Desde antes de que el Gobierno del Estado admitiera que lo que habían disfrazado hasta entonces era una crisis en toda regla, el equipo de gobierno del Ayuntamiento de La Laguna ya estaba trabajando en varias líneas de actuación para paliar los efectos de los duros tiempos que se avecinaban y en los que, desgraciadamente, ya estamos inmersos.
De todos es sabida la limitada capacidad de actuación de las instituciones locales a las que, sin embargo, por cercanía, vienen a parar todos los problemas de índole económica que sufre el ciudadano. Los alcaldes que nos preocupamos por nuestros convecinos, al contrario que otros gobernantes, vemos rostros, no cifras.

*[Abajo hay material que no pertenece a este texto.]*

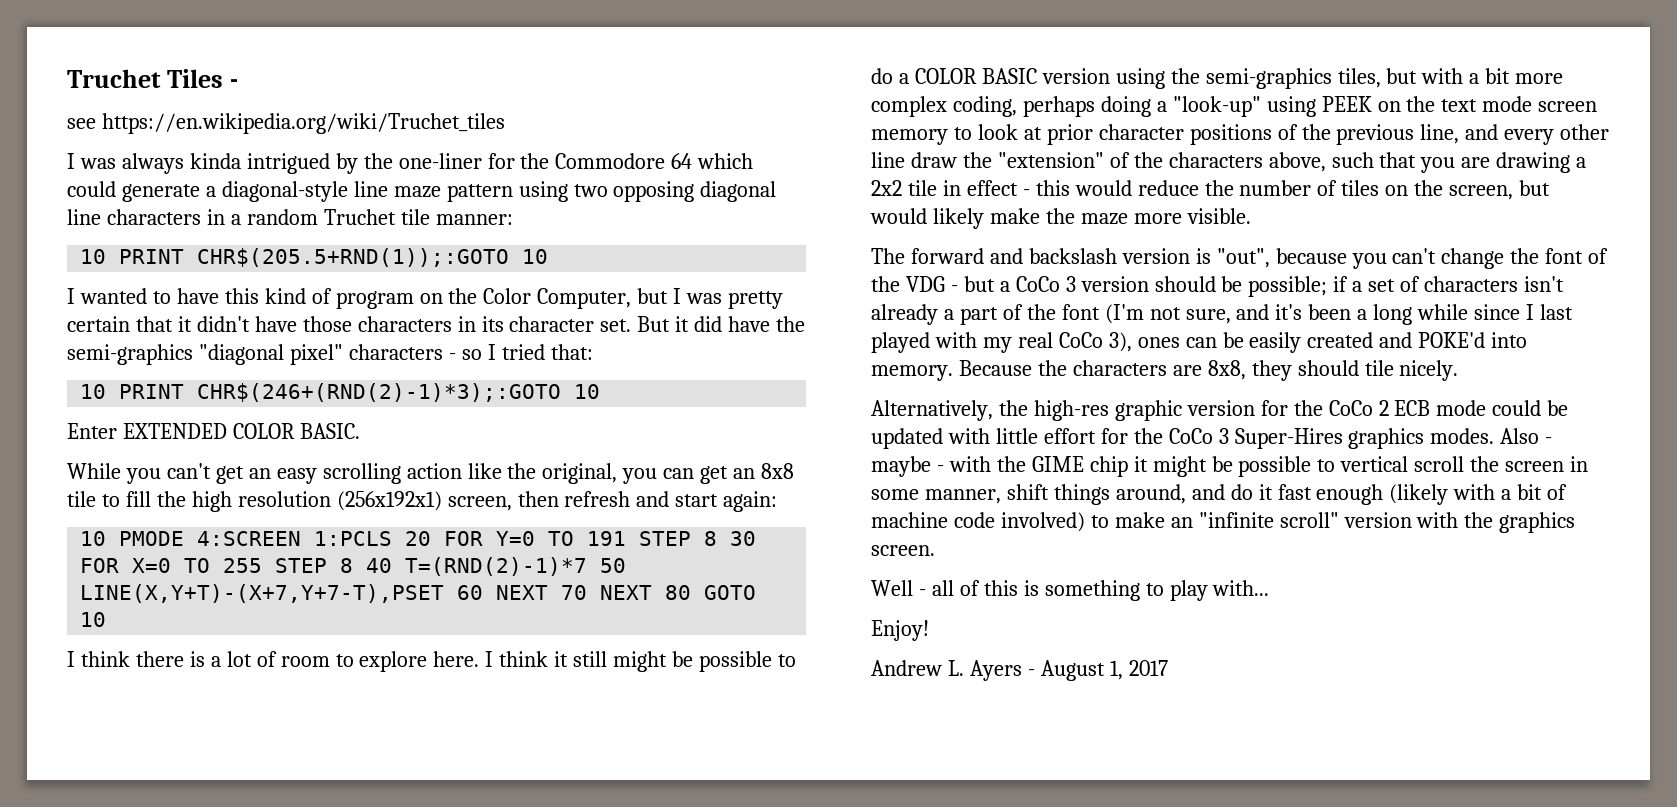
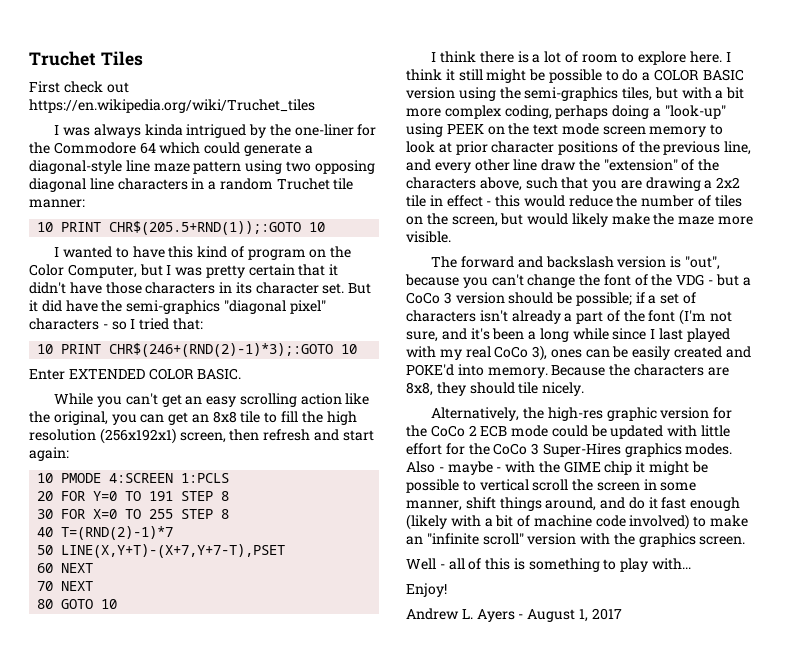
- Truchet Tiles -
- see https://en.wikipedia.org/wiki/Truchet_tiles
+ Truchet Tiles
+ First check out https://en.wikipedia.org/wiki/Truchet_tiles
- 10 PMODE 4:SCREEN 1:PCLS 20 FOR Y=0 TO 191 STEP 8 30 FOR X=0 TO 255 STEP 8 40 T=(RND(2)-1)*7 50 LINE(X,Y+T)-(X+7,Y+7-T),PSET 60 NEXT 70 NEXT 80 GOTO 10
+ 10 PMODE 4:SCREEN 1:PCLS
+ 20 FOR Y=0 TO 191 STEP 8
+ 30 FOR X=0 TO 255 STEP 8
+ 40 T=(RND(2)-1)*7
+ 50 LINE(X,Y+T)-(X+7,Y+7-T),PSET
+ 60 NEXT
+ 70 NEXT
+ 80 GOTO 10

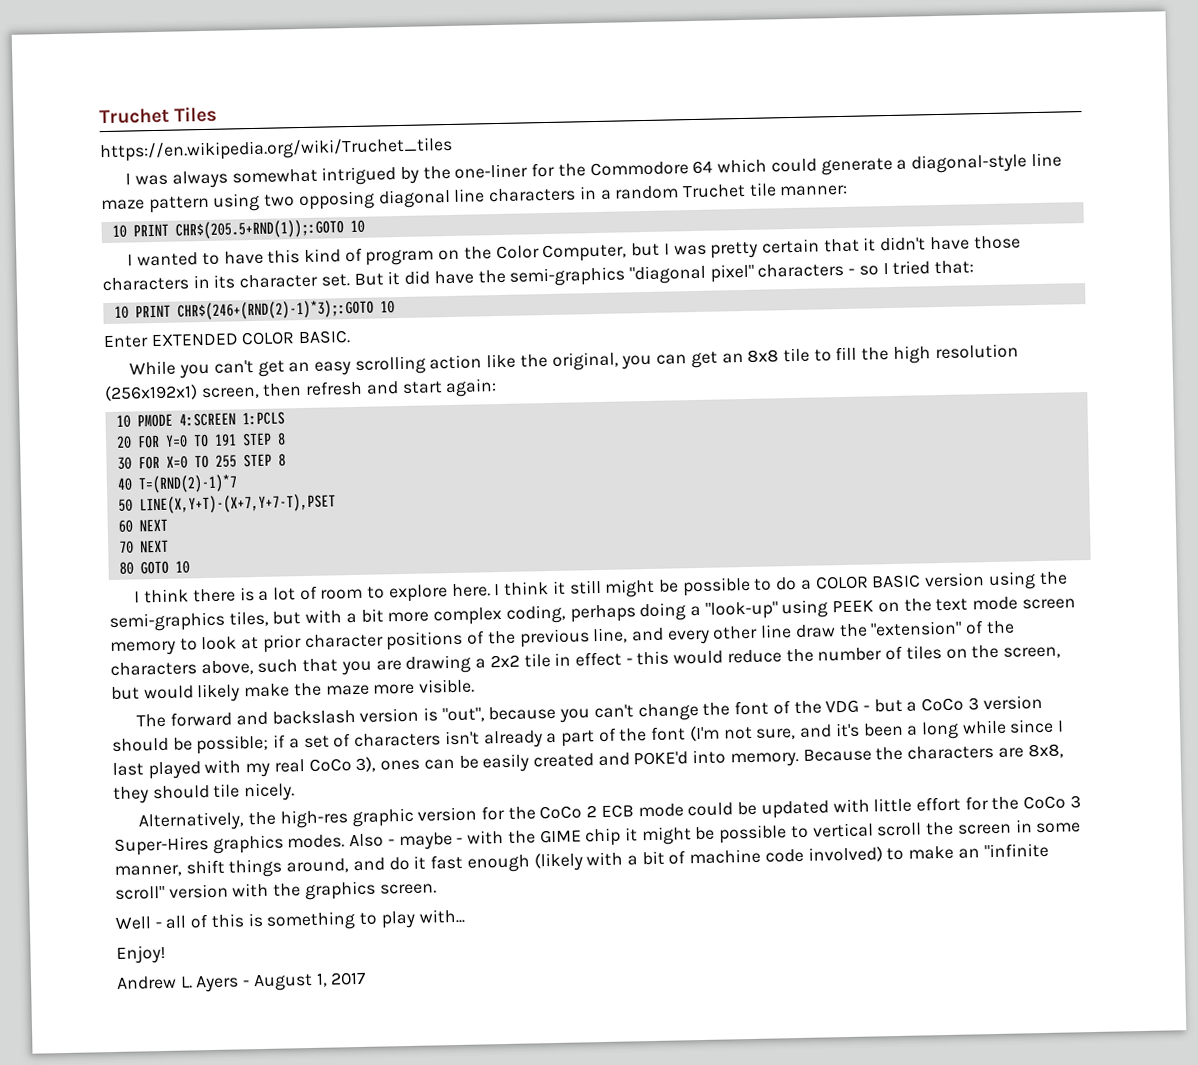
- First check out https://en.wikipedia.org/wiki/Truchet_tiles
+ https://en.wikipedia.org/wiki/Truchet_tiles
- I was always kinda intrigued by the one-liner for the Commodore 64 which could generate a diagonal-style line maze pattern using two opposing diagonal line characters in a random Truchet tile manner:
+ I was always somewhat intrigued by the one-liner for the Commodore 64 which could generate a diagonal-style line maze pattern using two opposing diagonal line characters in a random Truchet tile manner:

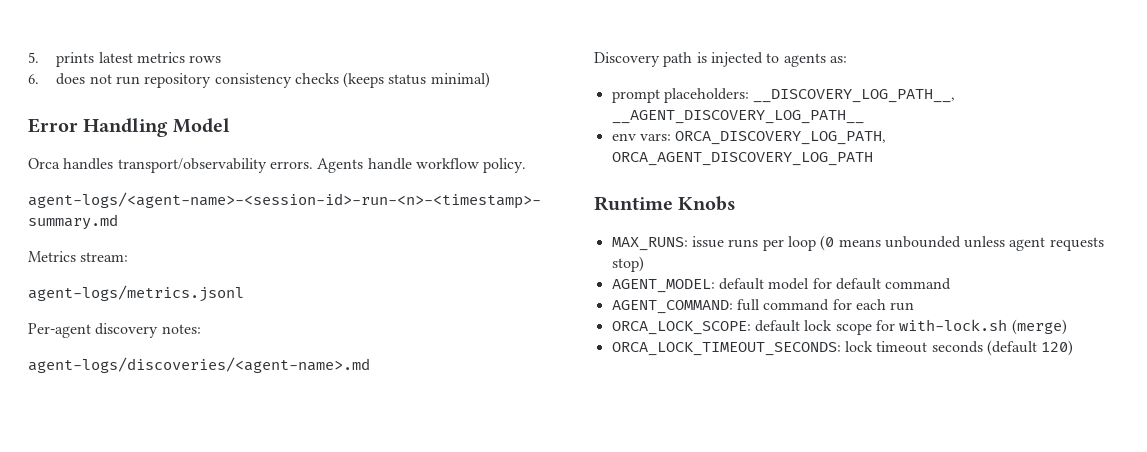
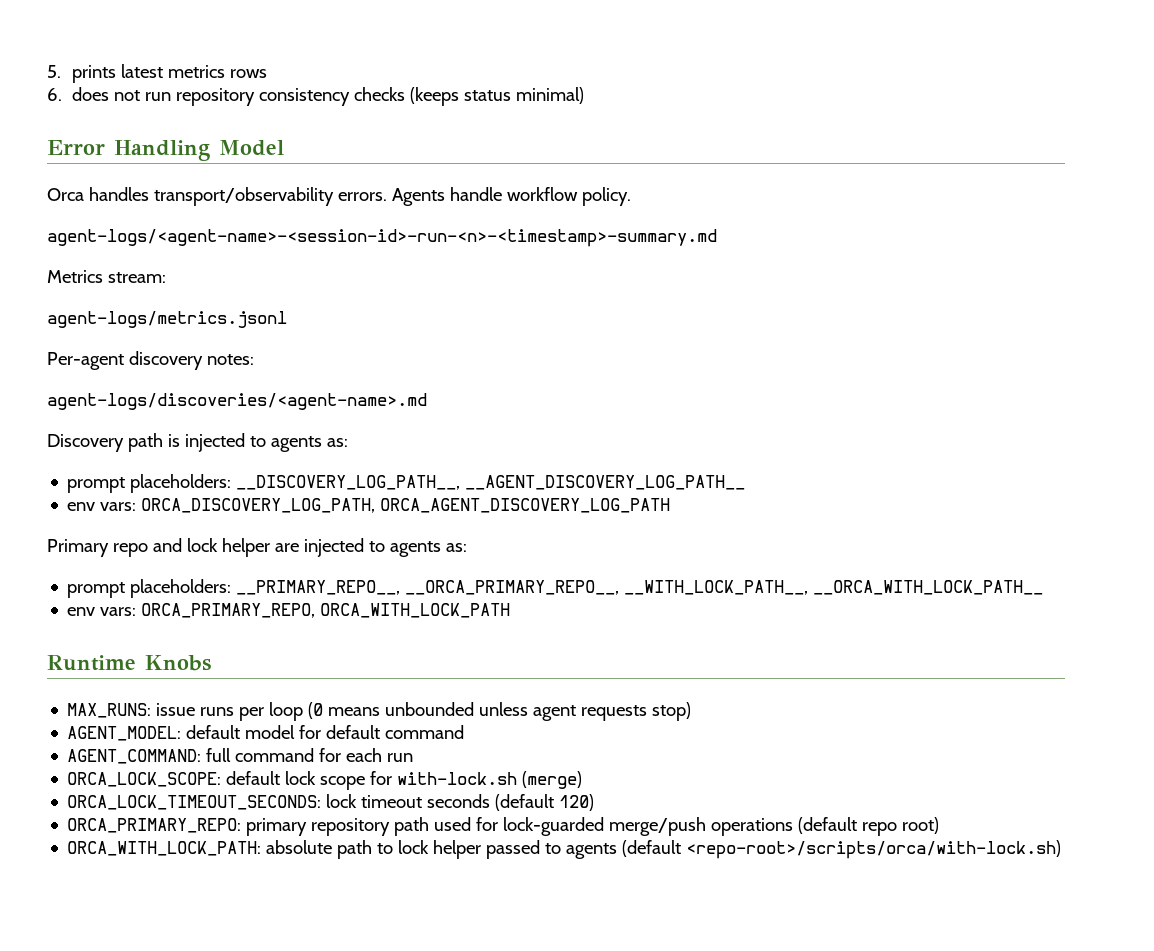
+ Primary repo and lock helper are injected to agents as:
+ prompt placeholders: __PRIMARY_REPO__, __ORCA_PRIMARY_REPO__, __WITH_LOCK_PATH__, __ORCA_WITH_LOCK_PATH__
+ env vars: ORCA_PRIMARY_REPO, ORCA_WITH_LOCK_PATH
+ ORCA_PRIMARY_REPO: primary repository path used for lock-guarded merge/push operations (default repo root)
+ ORCA_WITH_LOCK_PATH: absolute path to lock helper passed to agents (default <repo-root>/scripts/orca/with-lock.sh)

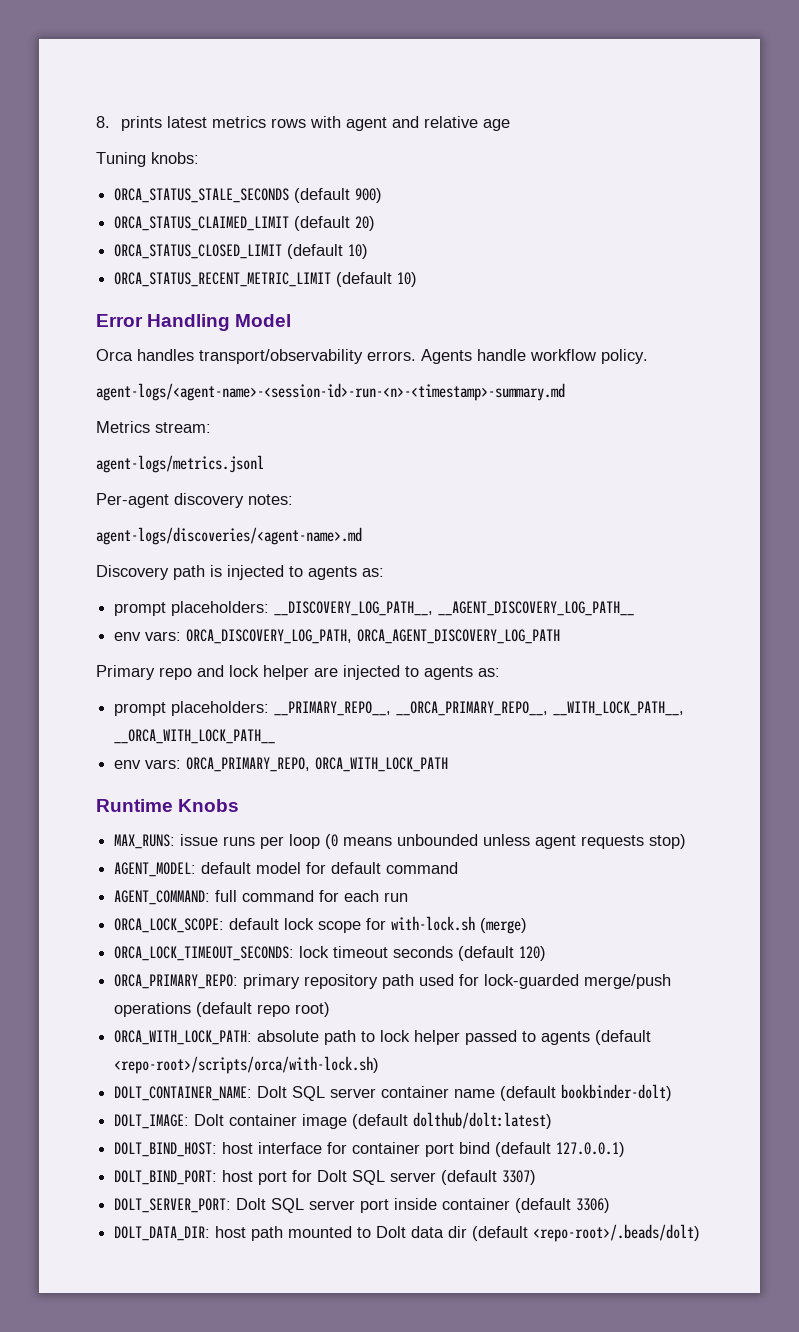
- 5. prints latest metrics rows
- 6. does not run repository consistency checks (keeps status minimal)
+ 8. prints latest metrics rows with agent and relative age
+ Tuning knobs:
+ ORCA_STATUS_STALE_SECONDS (default 900)
+ ORCA_STATUS_CLAIMED_LIMIT (default 20)
+ ORCA_STATUS_CLOSED_LIMIT (default 10)
+ ORCA_STATUS_RECENT_METRIC_LIMIT (default 10)
+ DOLT_CONTAINER_NAME: Dolt SQL server container name (default bookbinder-dolt)
+ DOLT_IMAGE: Dolt container image (default dolthub/dolt:latest)
+ DOLT_BIND_HOST: host interface for container port bind (default 127.0.0.1)
+ DOLT_BIND_PORT: host port for Dolt SQL server (default 3307)
+ DOLT_SERVER_PORT: Dolt SQL server port inside container (default 3306)
+ DOLT_DATA_DIR: host path mounted to Dolt data dir (default <repo-root>/.beads/dolt)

Por eso, entre esa batería de medidas, nuestra principal preocupación era la de confeccionar un presupuesto para 2009 acorde a los duros tiempos que aún van a acompañarnos. Las reglas del juego han cambiado. Lo que antes valía, ya no nos sirve para avanzar y dar respuesta al ciudadano, por eso hemos optado por una política anticíclica, en la que se aumenta el gasto por y para las personas y se invierte en la creación de empleo en el municipio como único modo de activar la economía.
De esta forma, las distintas áreas del Ayuntamiento de La Laguna gestionarán durante todo este año un presupuesto de 171 millones, un 5 por ciento más que en 2008, teniendo como rasgo más destacado la congelación de los impuestos, para que el ciudadano no note aún más la crisis en sus ya maltrechos bolsillos.
Los servicios básicos y la atención a aquellos vecinos más afectados por esta coyuntura -entre los que se encuentran muchas familias que, por primera vez, se ven en la tesitura de acudir a los Servicios Sociales municipales- son las líneas principales de inversión, siempre pensando en las personas y retirando todos aquellos gastos prescindibles, como demuestra el hecho de que dos tercios de las cuentas vayan destinados a gasto social (servicios sociales, vivienda e infraestructuras)
Sintetizando, en 2009 con menos, haremos más. La única receta para la crisis es imaginación, ilusión, responsabilidad y capacidad de gestión. Y en aplicarla ya estamos trabajando de manera exhaustiva desde el grupo de gobierno.
Los ciudadanos, directos beneficiarios de esta política, pueden estar seguros de que en los asuntos que les atañen directamente no se va a escatimar ni a reducir un solo euro. Muy al contrario, las partidas que aumentan tienen que ver con lo que, directa o indirectamente, afecta a su calidad de vida y su bienestar.
Y, por descontado, pese a los agoreros, a los apóstoles del desastre y la negatividad, el Ayuntamiento de La Laguna se encuentra en una situación inmejorable, con una capacidad de endeudamiento aún importante y con una salud económica por la que, dadas las circunstancias, no tenemos que preocuparnos puesto que la previsión y la planificación llevadas a cabo en años anteriores nos ha permitido afrontar esta situación con solvencia.
Estas, no les quepa duda, son las mejores cuentas que podíamos hacer en estos momentos, las más favorables para los ciudadanos y las más atentas a sus necesidades.
Tenemos, por tanto, las herramientas para afrontar estos tiempos duros en los que, con ustedes de la mano, siendo optimistas y confiando en que el futuro nos depara grandes cosas, conseguiremos que La Laguna salga reforzada.
Y necesitamos, en este momento más que en ningún otro, que los ciudadanos entiendan que, por encima de cualquier otra cosa, en este momento, están las personas. Que estamos haciendo un esfuerzo inversor en todos los ámbitos para los malos momentos que se avecinan, que no se va a descuidar ninguna de las áreas municipales, pero sin perder nunca de vista que ustedes, aquellos para quienes gobernamos, son lo primero.